Session id: cron:clickhouse-ci-task-worker:20260608-134700

Comment thread src/Analyzer/Resolve/QueryAnalyzer.cpp Outdated
@groeneai

groeneai commented Jun 8, 2026

Copy link
Copy Markdown
Contributor Author

CI Ledger - covered SHA: 6f52db2

Workflow PR finished 2026-06-08T18:52:53Z. Triage of the four reds:

Check Failure Classification Disposition
BuzzHouse (amd_debug) Logical error: Mutation of \Memory` table produced incomplete output (STID: 2380-2e8c)` chronic trunk bug Tracked. Active fix PR #106615. 30-day cross-PR: 14 master hits, 30+ unrelated PRs. PR diff is src/Analyzer/Resolve/QueryAnalyzer.cpp + a stateless test only - completely unrelated to Memory table mutation pipeline.
BuzzHouse (amd_tsan) Same STID family (2380-3043) chronic trunk bug Same as above.
Mergeable Check aggregator reflects the two BuzzHouse fails clears when STID 2380 family clears.
PR aggregator reflects above same.

The Fast-test failure on 04067_group_by_use_nulls_apply_aggregate from the prior HEAD has been fixed by this commit (analyzer per-scope check now restores OR-accumulated in_aggregate_function_scope for scopes within the same query nesting level, matching the original semantic). All other 143 checks pass.

Session: cron:our-pr-ci-monitor:20260608-193000

alexey-milovidov and others added 2 commits June 9, 2026 08:07
…lls to a correlated column

`nullable_group_by_keys` matching uses query-tree equality, and
`ColumnNode::isEqualImpl` compares only the column name and type, not the
column source. For a correlated reference this meant an intermediate query with
a same-named, same-typed `GROUP BY` key (under `WITH ROLLUP`/`CUBE`/`GROUPING
SETS`) could match the outer column and wrap it as `Nullable`, even though that
intermediate query's rollup does not produce `NULL`s for the outer column.

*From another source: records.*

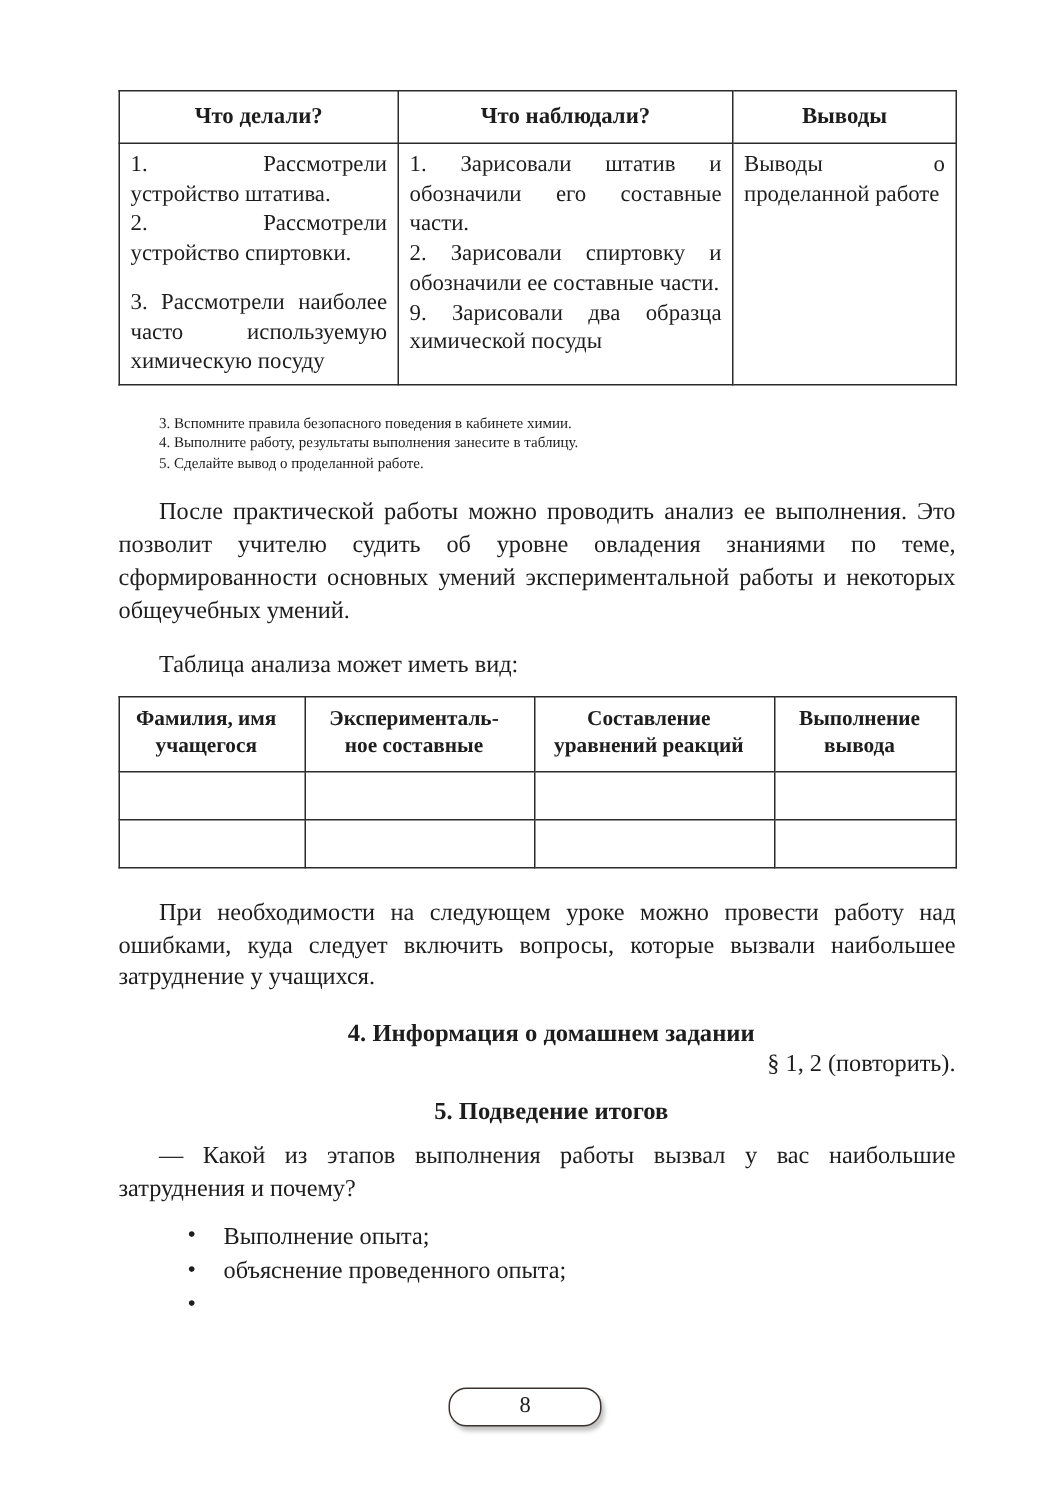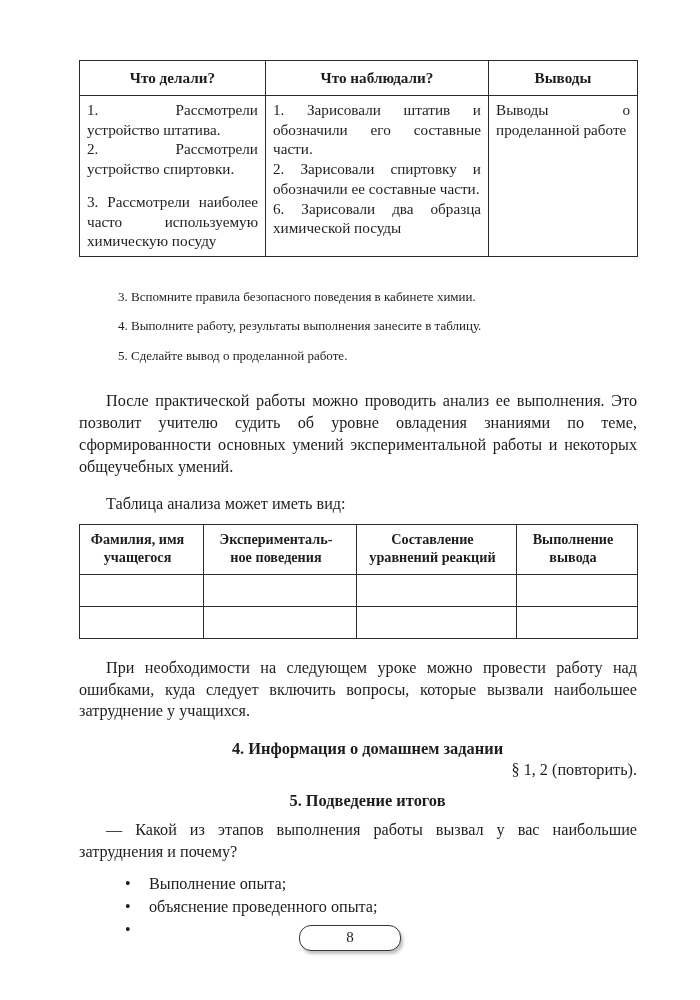"6. Зарисовали два образца химической" div.cell-just { text: 6 -> 9 }
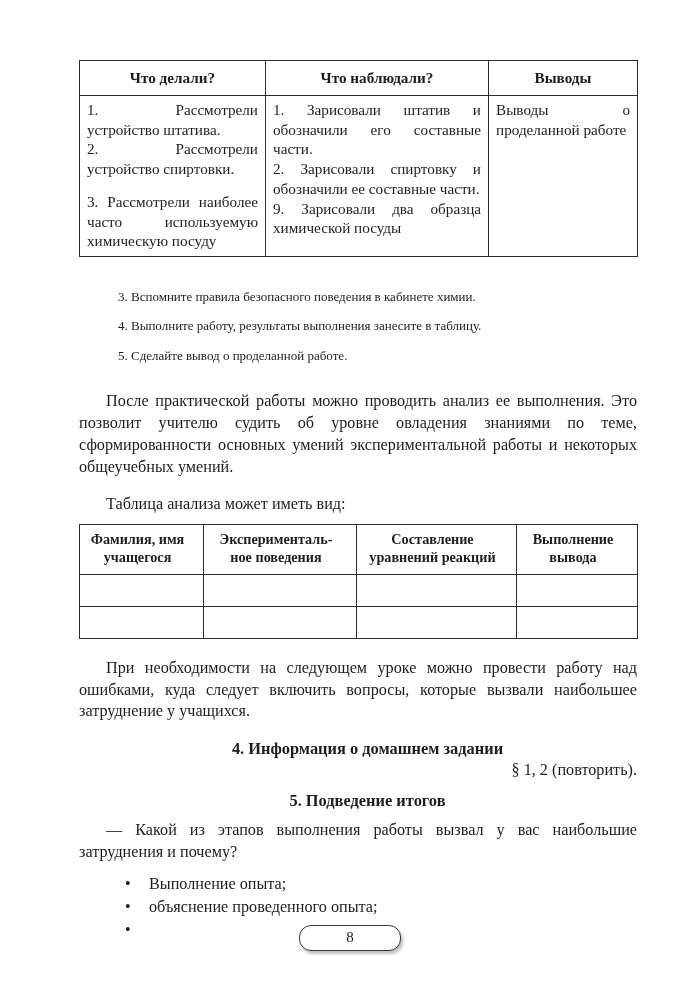"3. Вспомните правила безопасного" p.numbered { font-size: 13px -> 10px; margin: 12px -> 0 }
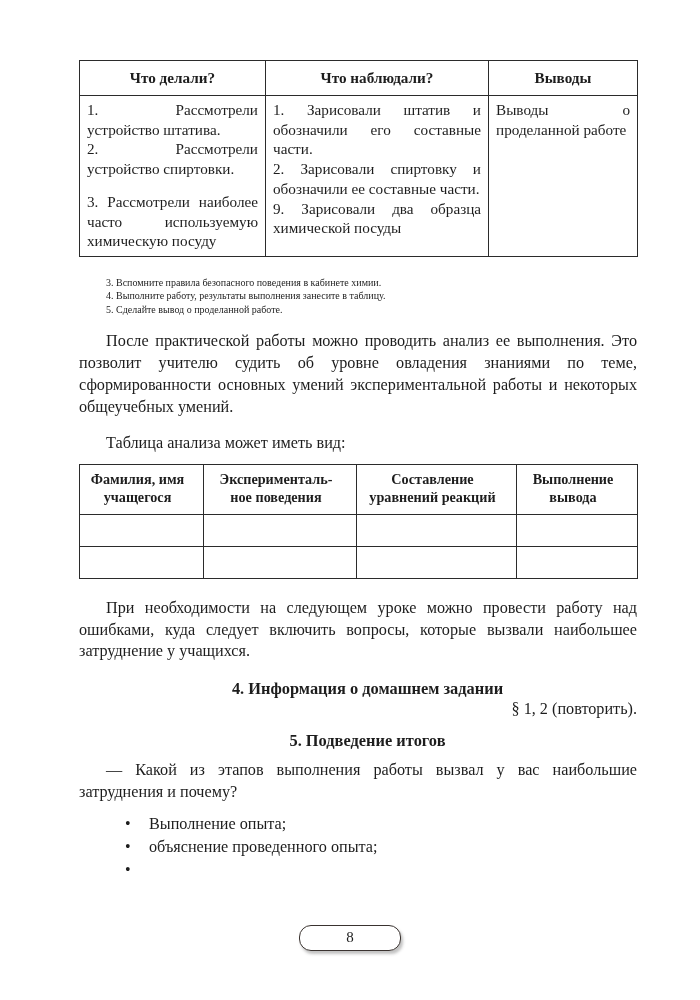"ное поведения" div { text: поведения -> составные }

Require that the scope whose `nullable_group_by_keys` is being applied actually
owns the column's source table expression (the same ownership test already used
at the `QUERY`-boundary break). Otherwise keep walking outwards to the owning
scope. Single-level correlated cases (the only ones currently reachable; deeper
correlation through an intermediate grouped query is `NOT_IMPLEMENTED` in the
planner) are unaffected, as confirmed by the existing tests.

Also update the stale block comment to describe the actual
OR-accumulate-within-query / reset-at-`QUERY`-boundary rule for the
aggregate-function exclusion.

Co-Authored-By: Claude Opus 4.8 (1M context) <noreply@anthropic.com>
@alexey-milovidov

Copy link
Copy Markdown
Member

Merged master (branch was ~1547 commits / ~7 days behind and red) — clean merge, no conflicts.

Addressed both review threads in 62084af:

  • Correctness (QueryAnalyzer.cpp:3440): an outer scope's nullable_group_by_keys is now applied to a correlated column only when that scope actually owns the column's source table expression (registered_table_expression_nodes.contains(column_source)), mirroring the ownership test already used at the QUERY-boundary break. This prevents an intermediate query with a same-named, same-typed GROUP BY key from matching a correlated outer column (ColumnNode::isEqualImpl compares only name + type, not source). The deeper multi-level scenario is currently NOT_IMPLEMENTED in the planner, so this is a defensive guard; single-level correlated cases are unaffected (existing tests pass).
  • Stale comment (QueryAnalyzer.cpp:3406): rewritten to describe the actual OR-accumulate-within-query / reset-at-QUERY-boundary rule.

Verified locally: the #91119 reproducer now returns Nullable values instead of the Bad cast exception, and both 04210/04326 tests pass against the rebuilt binary.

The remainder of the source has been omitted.